What is copyright and why should it concern me?
What is copyright?
Copyright is part of the area of law called intellectual property. The aim of intellectual property law is essentially to encourage creativity and innovation by protecting the rights of creators while, at the same time, ensuring that the public can benefit from the innovation in the form of cultural, social and economic development.
Generally, the author or creator of a work is automatically the first owner of the copyright in the work. Copyright owners can transfer their copyright to a third party. Many academic journal publishers currently ask authors to assign copyright in a work to them as part of the submission process. If a work is created in the course of employment, the employer can sometimes assert ownership of that copyright. For more information see the copyright section of the QUT Intellectual Property Policy.
Why should copyright concern me, as a researcher or scholar?
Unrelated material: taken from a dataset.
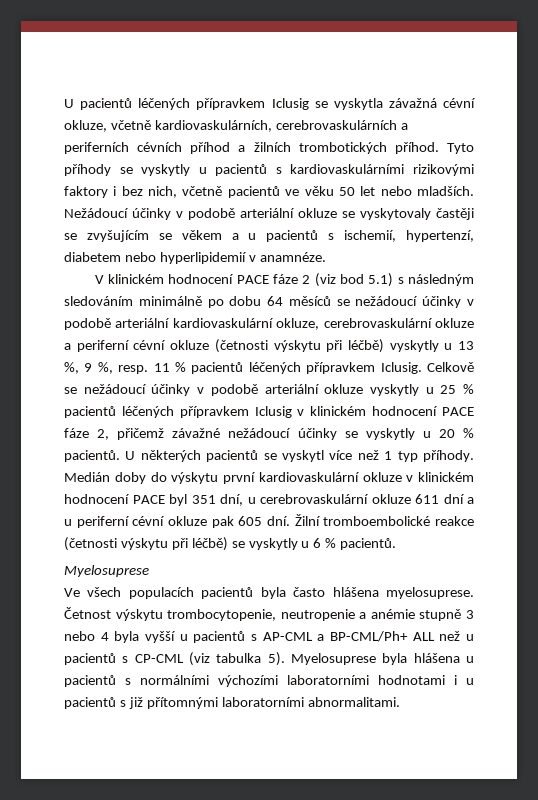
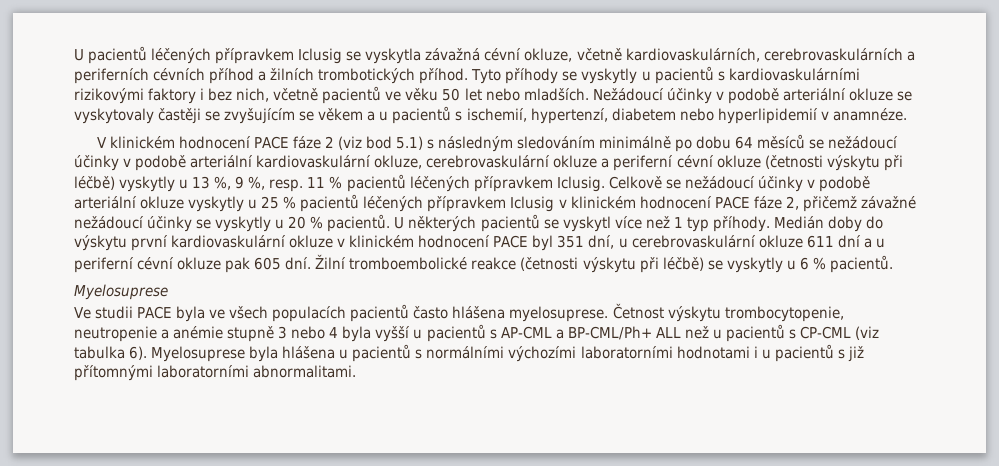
- Ve všech populacích pacientů byla často hlášena myelosuprese.
+ Ve studii PACE byla ve všech populacích pacientů často hlášena myelosuprese.
- Četnost výskytu trombocytopenie, neutropenie a anémie stupně 3 nebo 4 byla vyšší u pacientů s AP-CML a BP-CML/Ph+ ALL než u pacientů s CP-CML (viz tabulka 5).
+ Četnost výskytu trombocytopenie, neutropenie a anémie stupně 3 nebo 4 byla vyšší u pacientů s AP-CML a BP-CML/Ph+ ALL než u pacientů s CP-CML (viz tabulka 6).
Copyright owners have a number of exclusive rights, including:
- the right to publish the material
- the right to reproduce the work (for example, by copying or scanning)
- the right to communicate the work to the public (for example, by making it available online, by emailing it or by faxing it).
Consequently, if you assign copyright, unconditionally, to the publisher of a subscription-based journal, they become the copyright owner of your work. The implications of this include:
- Publisher permission will be required to post a copy of the work on your personal web-page or disseminate a copy of the work via your institution's open access repository.
- Only people who can afford to pay for access to the journal will be able to read your article. When potential readers are denied access, it can seriously restrict the impact of your research.
- Publisher permission (and often a fee) will also be required to distribute a copy of your article to your students (either online or via a course pack).